The inescapable conclusion, after seeing UCLA steamrolled 49-3 by smooth and powerful Utah on Saturday night at Rice-Eccles Stadium, is that the Bruins are who we thought they were when they were 1-5 in early October, before they won three consecutive games and inserted themselves in the conversation about Pac-12 Conference South title contenders.
They are not ready for prime time, not ready to win the division, not able to take on a daunting opponent and find a way to prevail. Facing the biggest challenge of their season against the No. 7 Utes the Bruins failed miserably, giving up 49 points in a row and offering pitifully little resistance.
This was a step back for the Bruins, though coach Chip Kelly claimed he leaves others to measure progress or slippage. But quarterback Dorian Thompson-Robinson, who didn’t throw a touchdown pass for the first time this season, believes it didn’t erase the gains the Bruins had made during that winning streak.

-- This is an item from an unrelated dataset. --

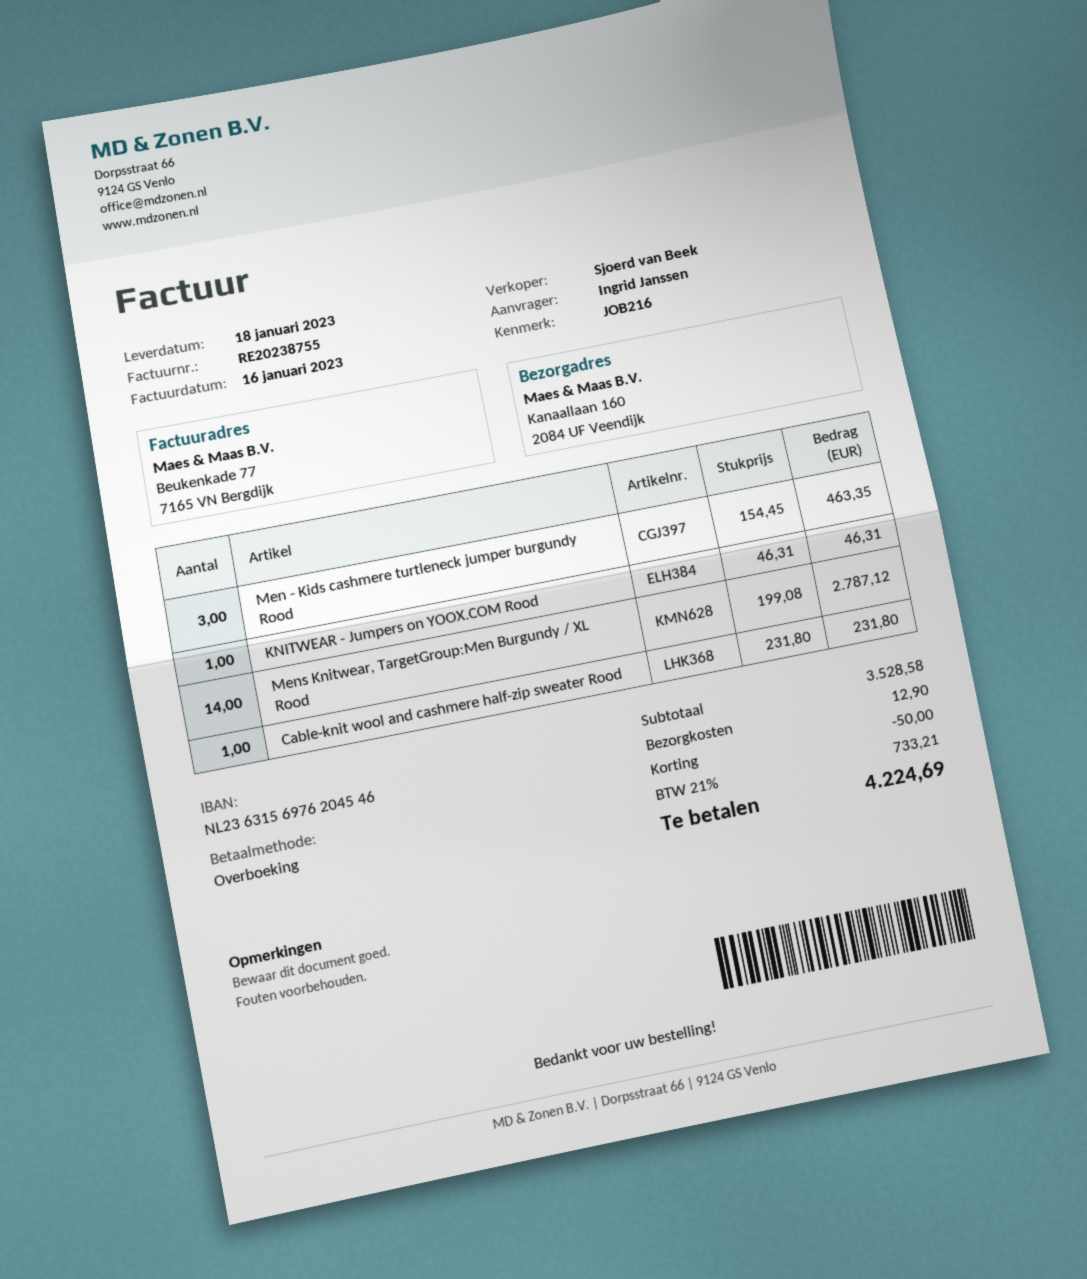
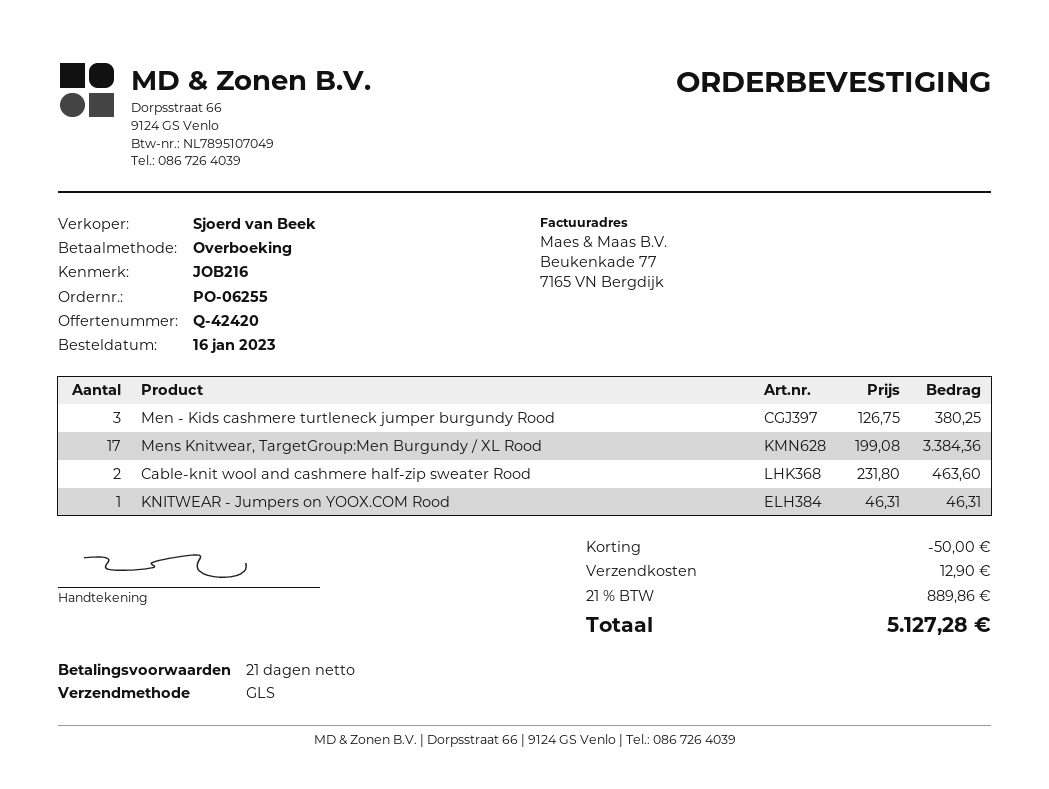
Men - Kids cashmere turtleneck jumper burgundy Rood: 3 x 154.45 = 463.35 -> 3 x 126.75 = 380.25
Mens Knitwear, TargetGroup:Men Burgundy / XL Rood: 14 x 199.08 = 2787.12 -> 17 x 199.08 = 3384.36
Cable-knit wool and cashmere half-zip sweater Rood: 1 x 231.80 = 231.80 -> 2 x 231.80 = 463.60
tax: 21% = 733.21 -> 21% = 889.86
total: 4224.69 -> 5127.28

“I think the biggest thing for me and the rest of the leaders is to pick these guys’ heads up. A lot of our guys had their minds set on the Pac-12 championship after this week and I think that’s really what it was, we were looking too far ahead instead of focusing on the task at hand,” he said. “So I think now I see it as a very humbling moment for our team and so now we can finally lock in and get ready for SC,” next week at the Coliseum.
Linebacker Lokeni Toailoa also had a sense that players were looking past Saturday’s game and to the USC game.

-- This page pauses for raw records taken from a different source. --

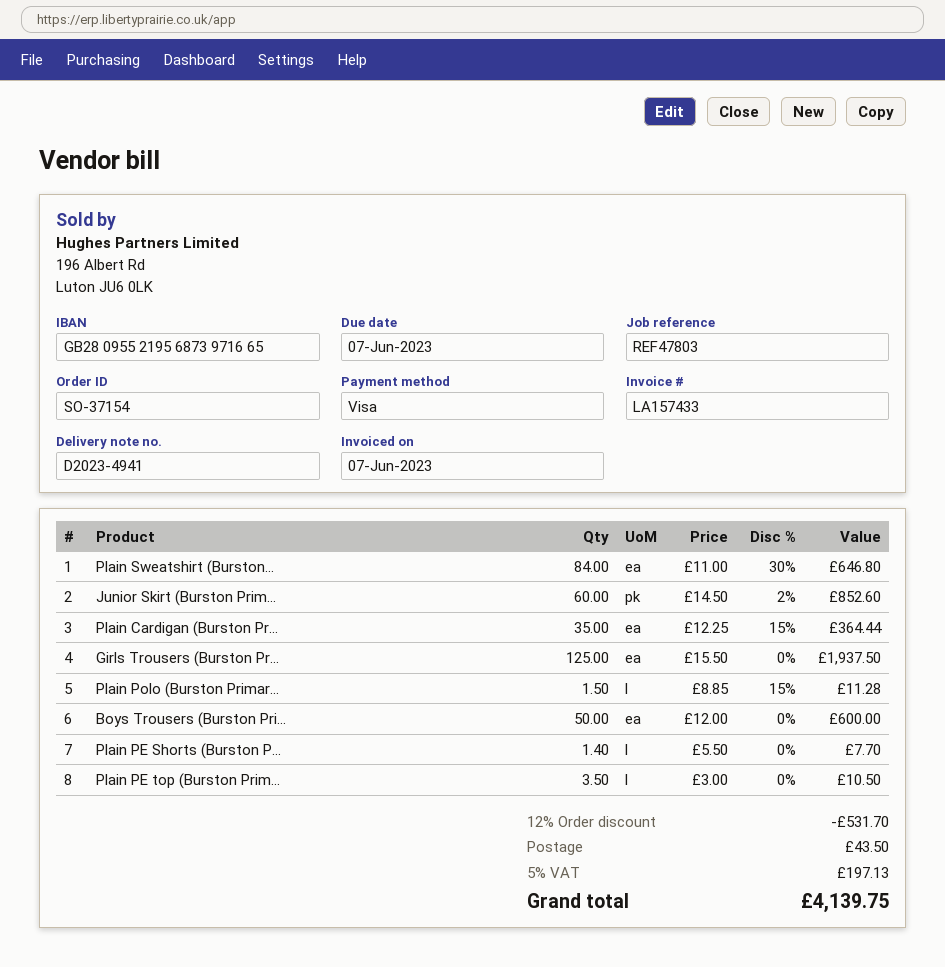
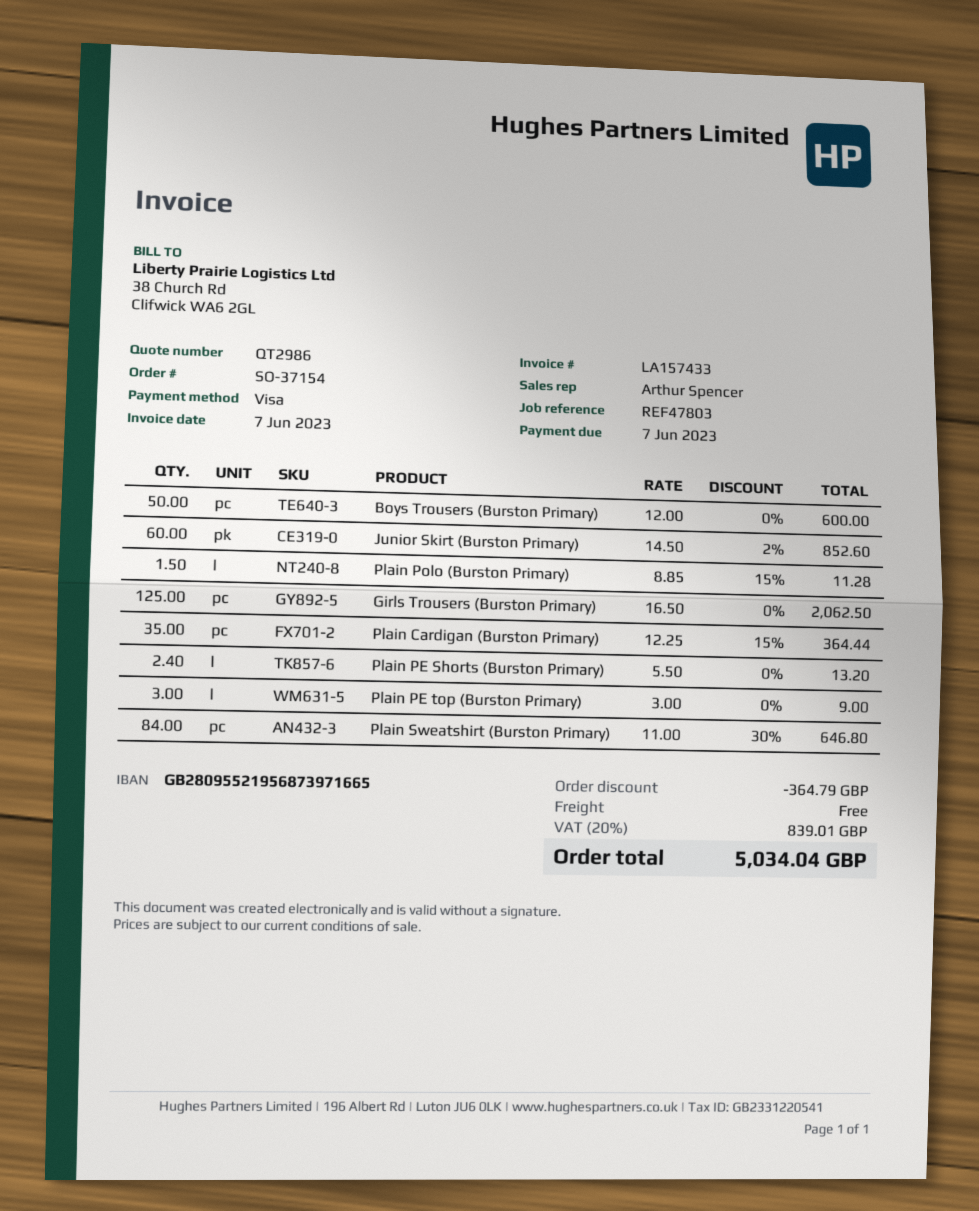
Girls Trousers (Burston Pr...: 125 x 15.50 = 1937.50 -> 125 x 16.50 = 2062.50
Plain PE Shorts (Burston P...: 1.4 x 5.50 = 7.70 -> 2.4 x 5.50 = 13.20
Plain PE top (Burston Prim...: 3.5 x 3.00 = 10.50 -> 3 x 3.00 = 9.00
discount: 531.70 -> 364.79
shipping: 43.50 -> 0.00
tax: 5% = 197.13 -> 20% = 839.01
total: 4139.75 -> 5034.04

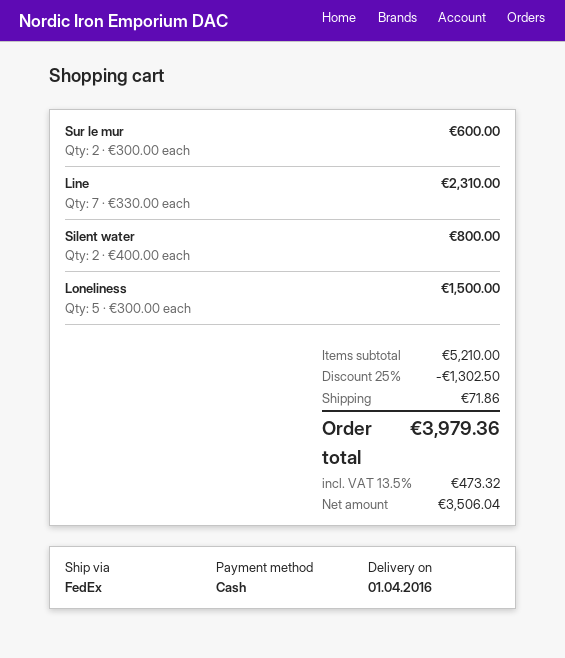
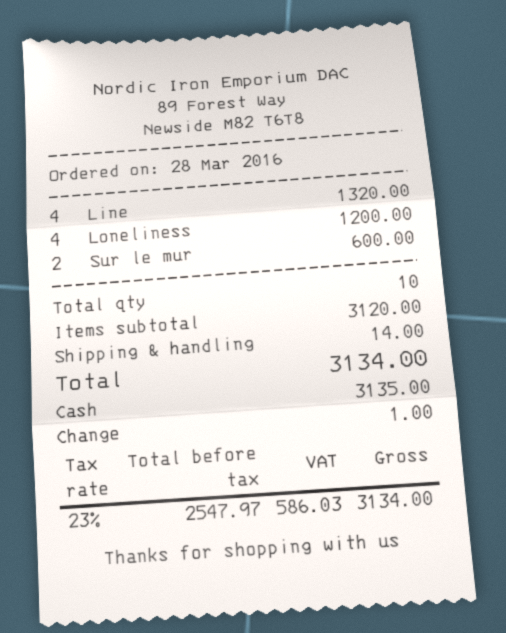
Line: 7 for 2310.00 -> 4 for 1320.00
Silent water: 2 for 800.00 -> none
Loneliness: 5 for 1500.00 -> 4 for 1200.00
subtotal: 5210.00 -> 3120.00
discount: 25% = 1302.50 -> none
shipping: 71.86 -> 14.00
net: 3506.04 -> 2547.97
tax: 13.5% = 473.32 -> 23% = 586.03
total: 3979.36 -> 3134.00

“All I know is we needed to stay in the present, which was Utah,” he said, “and it didn’t seem like we did a good job of that tonight.”
Thompson-Robinson was sacked twice on the Bruins’ opening possession and the Bruins had to settle for a field goal, the first of many occasions they had decent field position but couldn’t score.
“You’ve got to get seven against a team like this. You can’t trade threes for sevens,” Kelly said.
After that, the team that had averaged 37 points per game in conference play and had scored 31 points or more in four consecutive games was held scoreless for the final 51 minutes 55 seconds. Thompson-Robinson was replaced by sophomore Austin Burton in the fourth quarter, but Burton fared no better than Thompson-Robinson and went three and out in his first series.
The offense had keyed UCLA’s three-game winning streak, amid signs of becoming as productive as Kelly’s old Oregon blur. They had averaged 478 yards in their previous six games after averaging 263.3 in the first three. On Saturday, that offense dissolved into an ugly, messy blot, sabotaging its cause time after time by fumbling and stumbling deep in Utah territory and totaling 269 yards.
Joshua Kelley, who had piled up more than 100 yards rushing in his previous three games, was held to 78 yards in 19 carries. The Bruins, who had gained 200 yards rushing or more in five consecutive games, were held to 50 yards rushing by a sharp and effective Utah defensive effort.
Thompson-Robinson fumbled twice and had two passes intercepted, reverting to the bad, old days of the Bruins’ shaky start to the season. He was sacked five times Saturday and had minus-26 yards rushing, and completed 20 of 36 passes for 219 yards.
“I think as a whole, the offense, I don’t think we were clicking tonight,” he said.
The Utes brought more pressure than other teams the Bruins had faced, Thompson-Robinson said, and they ratcheted up the pressure once they had initial success.
“They’re just a tough, physical team,” Thompson-Robinson said, “and like I said before, they sent the house a couple of times and really put pressure in my face, so it was hard to get the ball out early. But I think again, it all comes down to us and how many mistakes we had on the ball.”
The Utes offense, led by Zack Moss’ 127 yards rushing and 73 yards receiving, repeatedly blew past would-be tacklers and found sizeable holes in UCLA’s coverage for big-yardage plays.
The biggest one, an 83-yard passing play from Tyler Huntley to a juking Samson Nacua with 9:39 left in the fourth quarter, meant nothing in terms of the outcome — the run and extra point padded Utah’s lead to 42-3 — but it typified everything that went so wrong for the Bruins (4-6, 4-3 in Pac-12 play) on a night they could have shown up but instead showed how far they must go to contend for supremacy in the division or the conference.
Once again they were the overwhelmed, under-talented team they had been in the early weeks of the season. Everything that could go wrong did go wrong, though Kelly acknowledged that his team was responsible for many of those things that went wrong.
“We control how we play, so it’s not the football gods or anything like that,” he said.
“We didn’t play well against a really good football team.”
No, they didn’t. They didn’t come close to threatening Utah. They turned out to be who they were at the start of this season, and that’s not good for a team that needs to see growth and progress as much as it needs wins.